▶ _Records from a data collection_
........
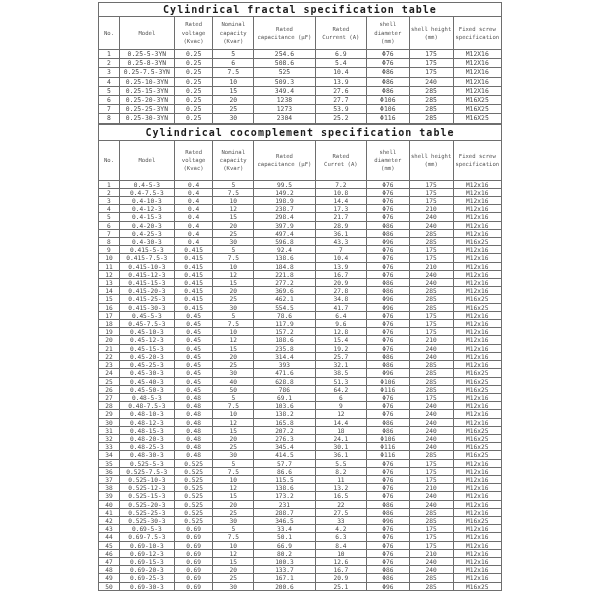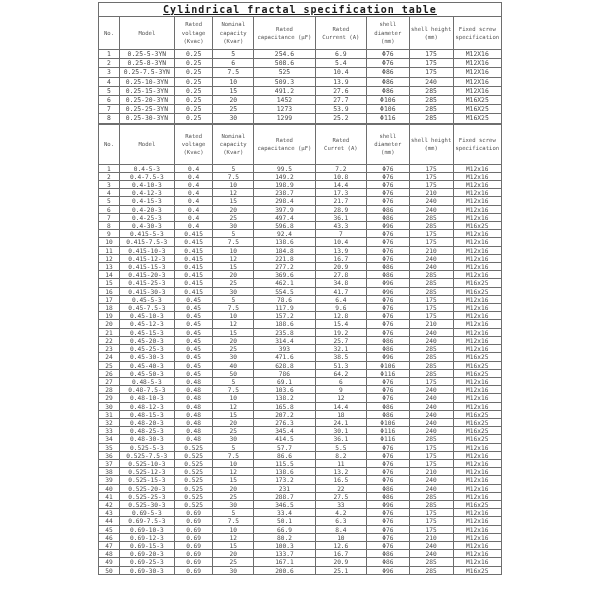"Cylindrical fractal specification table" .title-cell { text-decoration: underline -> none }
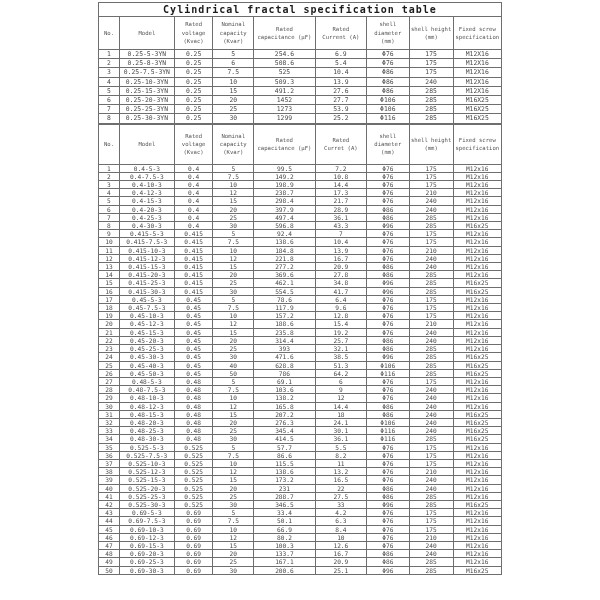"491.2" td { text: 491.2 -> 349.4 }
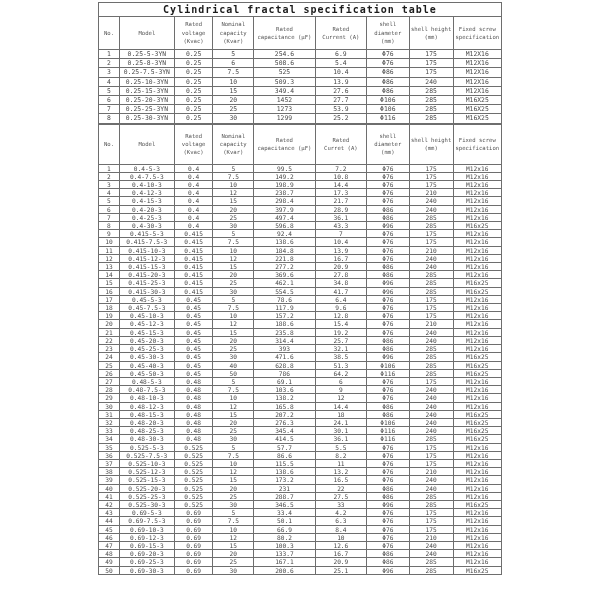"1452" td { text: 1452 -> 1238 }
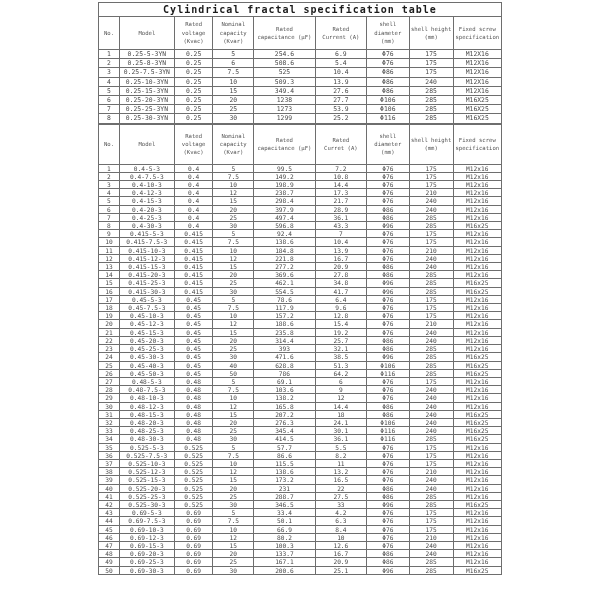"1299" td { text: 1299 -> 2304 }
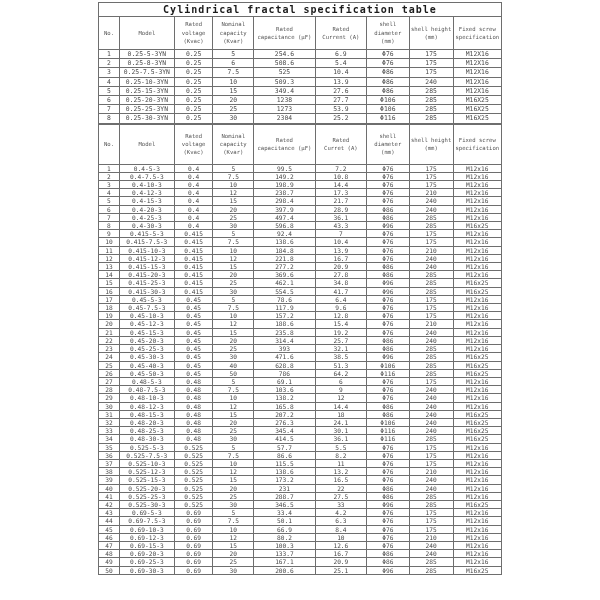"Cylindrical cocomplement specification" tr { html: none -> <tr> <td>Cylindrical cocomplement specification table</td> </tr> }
........
▶ _WHAT IS EXPECTED_
From the first line above to the last, reproduce the records exactly but without the pictures.

▶ _SOLVED EXERCISE_
"Cylindrical fractal specification table" .title-cell { text-decoration: underline -> none }
"491.2" td { text: 491.2 -> 349.4 }
"1452" td { text: 1452 -> 1238 }
"1299" td { text: 1299 -> 2304 }
"Cylindrical cocomplement specification" tr { html: none -> <tr> <td>Cylindrical cocomplement specification table</td> </tr> }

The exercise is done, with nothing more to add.